Use constant assertions to lock in size expectations for hot types. This catches accidental regressions — adding a field that introduces padding shows up as a compile error immediately.

use std::mem::{size_of, align_of};

/// A telemetry frame header optimized for sequential scanning.
/// Fields ordered by alignment (descending) to minimize padding.
#[derive(Debug, Clone, Copy)]
pub struct TelemetryHeader {
    pub timestamp_ms: u64,      // 8 bytes — largest alignment first
    pub sequence: u64,          // 8 bytes
    pub satellite_id: u32,      // 4 bytes
    pub byte_count: u32,        // 4 bytes
    pub flags: u8,              // 1 byte
    pub station_id: u8,         // 1 byte
    pub _reserved: [u8; 2],     // 2 bytes explicit pad — documented intent
}

// Lock in the expected size at compile time.
// If a future change causes unexpected padding, this fails to compile.
const _SIZE_CHECK: () = assert!(size_of::<TelemetryHeader>() == 32);
const _ALIGN_CHECK: () = assert!(align_of::<TelemetryHeader>() == 8);

/// A per-uplink session counter, cache-line aligned to prevent false sharing.
/// 48 sessions each updating their own counter never contend on a shared line.
#[repr(align(64))]
pub struct SessionCounter {
    pub frames_received: u64,
    pub bytes_received: u64,
    pub frames_dropped: u64,
    _pad: [u8; 40],  // Pad to fill 64-byte cache line: 3×8 + 40 = 64.
}

const _COUNTER_ALIGN: () = assert!(align_of::<SessionCounter>() == 64);
const _COUNTER_SIZE: () = assert!(size_of::<SessionCounter>() == 64);

fn main() {
    println!("TelemetryHeader: {} bytes", size_of::<TelemetryHeader>());
    println!("SessionCounter:  {} bytes (cache-line aligned)", size_of::<SessionCounter>());

    // Verify that an array of counters places each on its own cache line.
    let counters: Vec<SessionCounter> = (0..4)
        .map(|_| SessionCounter {
            frames_received: 0,
            bytes_received: 0,
            frames_dropped: 0,
            _pad: [0; 40],
        })
        .collect();

    // Each counter is 64 bytes and 64-byte aligned — no false sharing.
    for (i, c) in counters.iter().enumerate() {
        let addr = c as *const _ as usize;
        println!("counter[{i}] at 0x{addr:x} (aligned: {})", addr % 64 == 0);
    }
}

Key Takeaways

  • The compiler inserts padding between fields to satisfy alignment requirements. Field order determines how much padding is inserted. Ordering fields by decreasing size (largest alignment first) minimizes padding with default repr(Rust).

  • repr(Rust) (default) allows the compiler to reorder fields — usually optimal. repr(C) preserves field order for FFI compatibility at the potential cost of more padding. repr(packed) removes padding but risks misaligned access penalties.

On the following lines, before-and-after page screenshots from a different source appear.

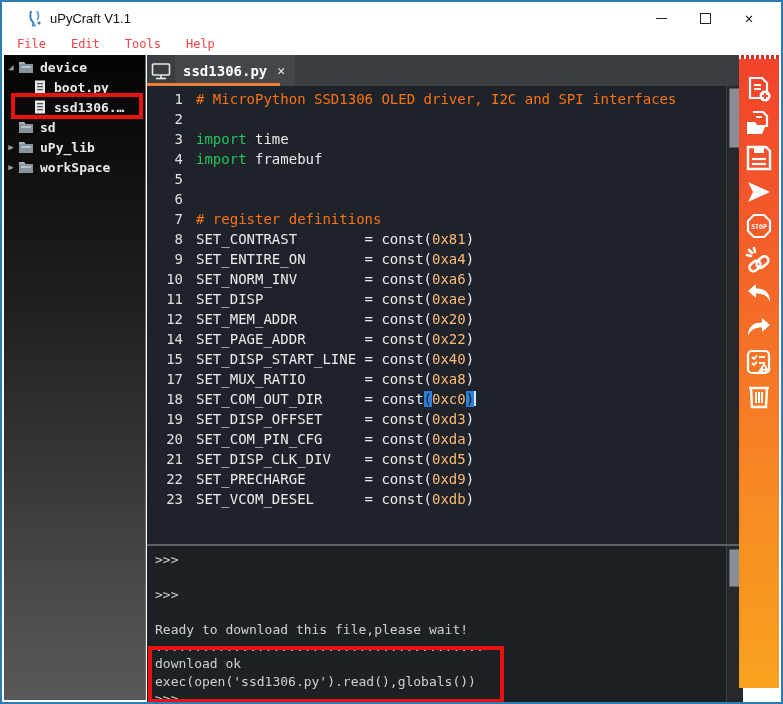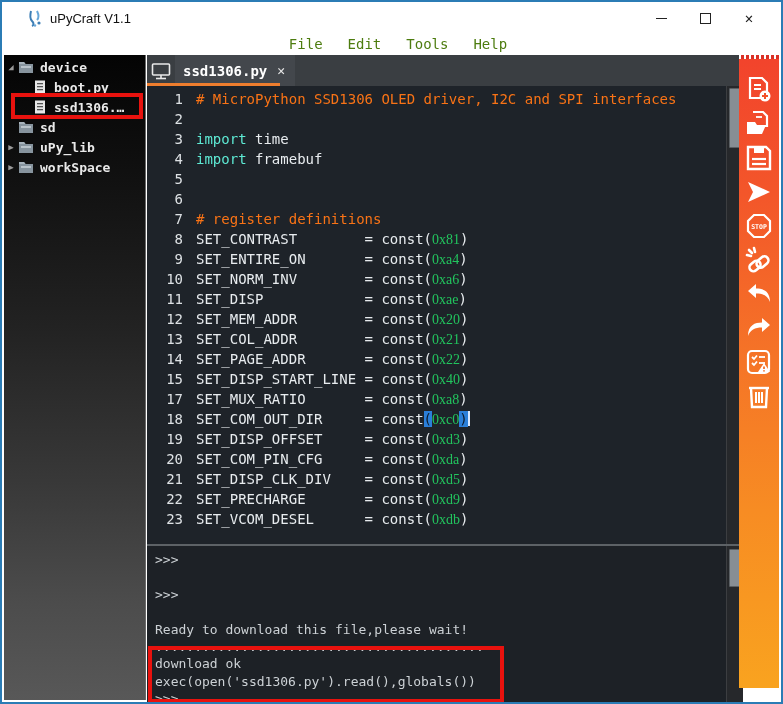"File" .menubar { color: #4d7c0f -> #ef4444; font-size: 14px -> 12px; justify-content: center -> none }
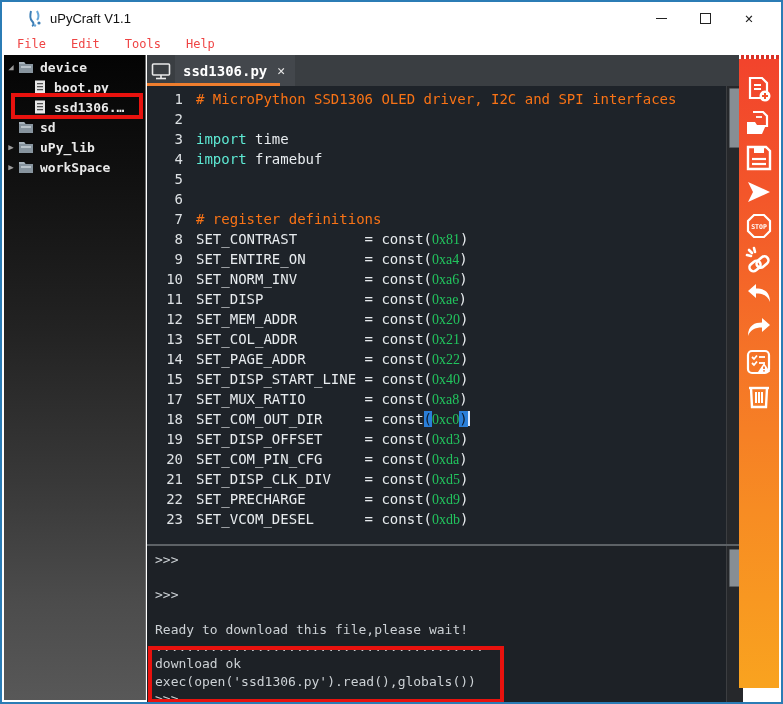"import" .ct .k { color: #5eead4 -> #22c55e }
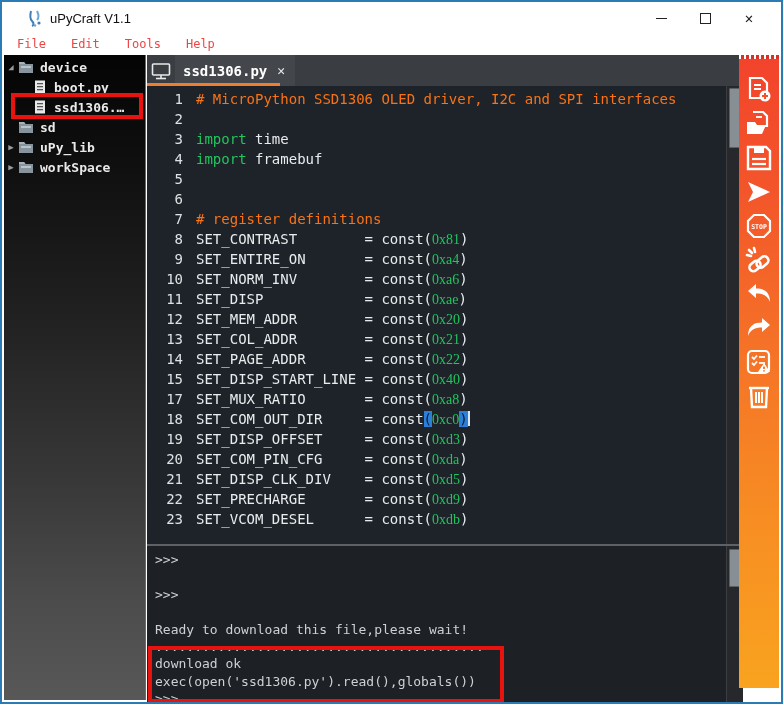"0x81" .ct .h { color: #22c55e -> #fdba74; font-family: Liberation Serif, serif -> none }
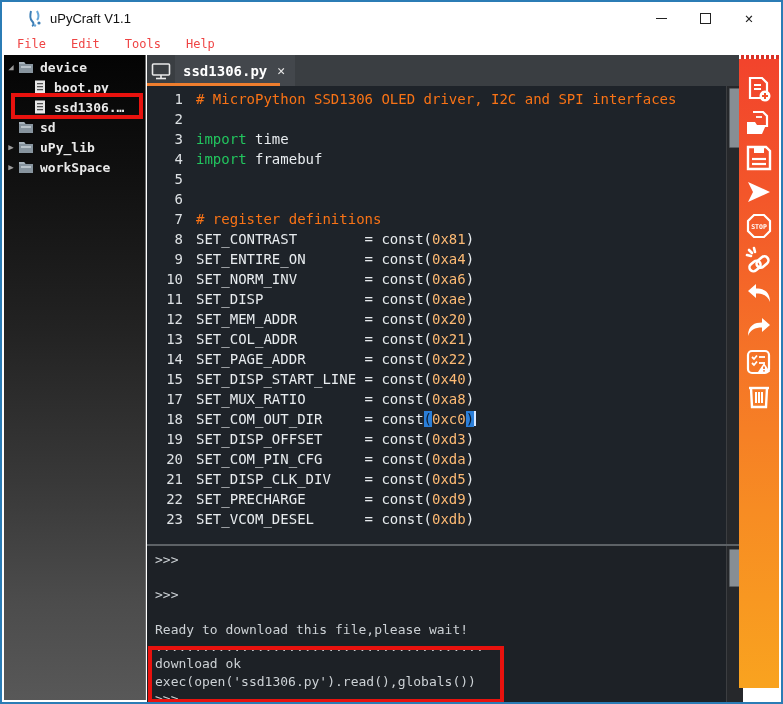"13" div.cl { html: <div><span>13</span><span><span>SET_COL_ADDR = const(</span><span>0x21</span><span>)</span></span></div> -> none }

  • repr(align(n)) forces a minimum alignment. Use it to ensure hot atomic counters occupy separate cache lines when accessed from multiple threads concurrently, preventing false sharing.

  • False sharing occurs when two threads write to different variables that share a 64-byte cache line. The fix is repr(align(64)) with explicit padding to fill the cache line.

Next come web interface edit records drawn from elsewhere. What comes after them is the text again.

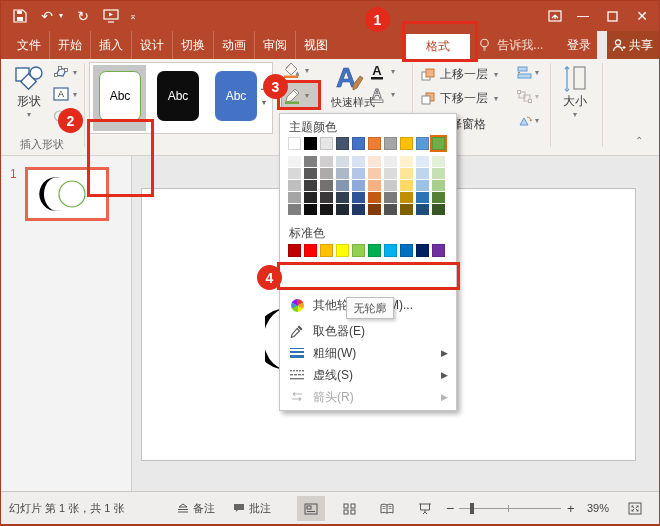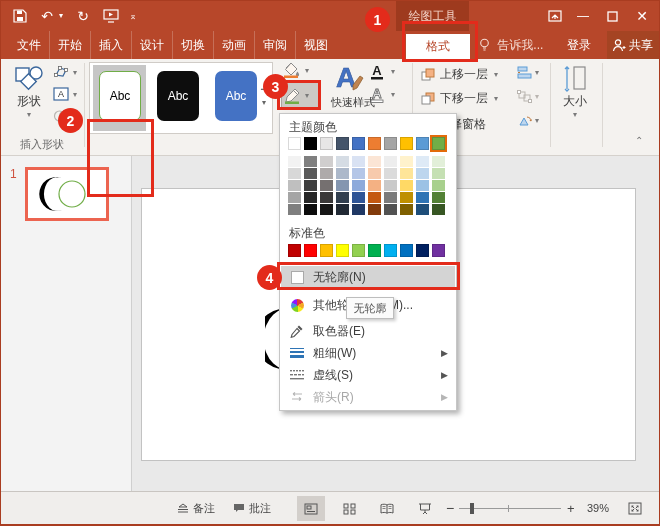"绘图工具" div.abs { html: <div>绘图工具</div> -> none }
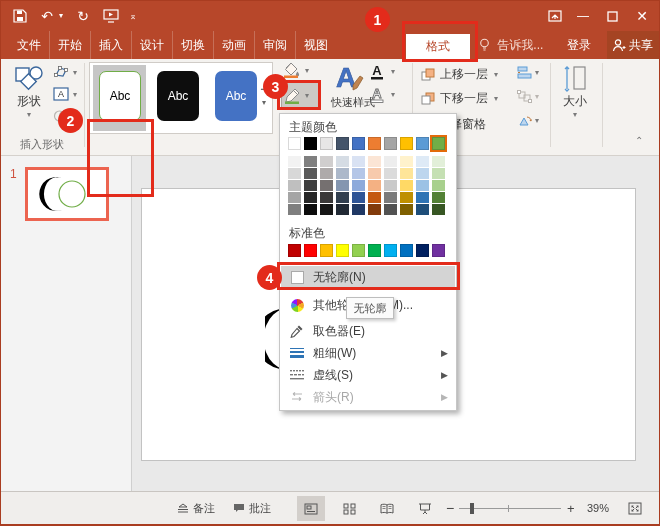"文件" #tabsrow { width: 660px -> 596px }
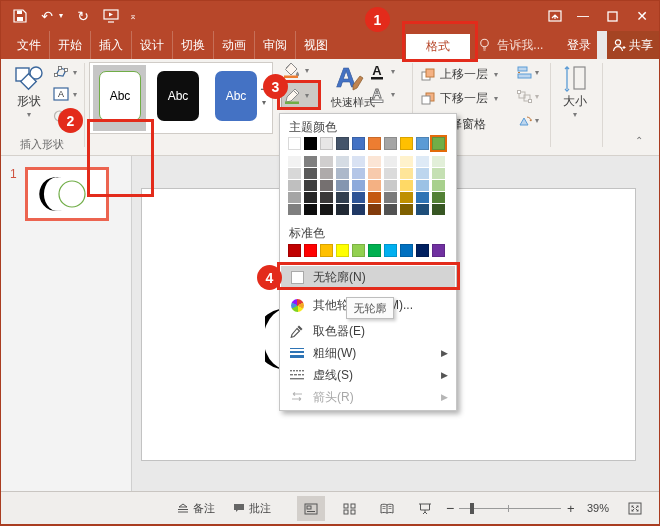"无轮廓(N)" div.menu-item { html: <div> <span> <span></span> </span> <span>无轮廓(N)</span> </div> -> none }
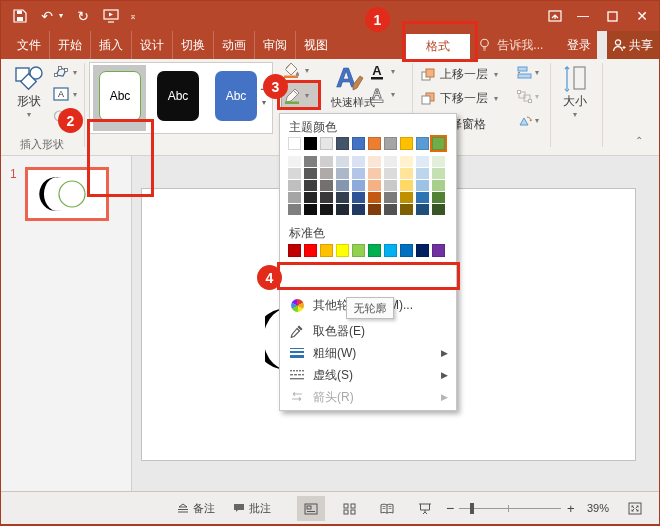"幻灯片 第 1 张，共 1" div.abs { html: none -> <div>幻灯片 第 1 张，共 1 张</div> }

  • Separate hot fields (read on every iteration) from cold fields (read rarely). A struct that bundles both forces the CPU to load cold data into cache on every hot access, evicting more useful data. Use a header struct for hot fields and heap-allocated or indexed access for cold data.

  • Use const assertions on size_of and align_of for types in high-volume collections. They turn accidental layout regressions into compile errors rather than silent performance degradation.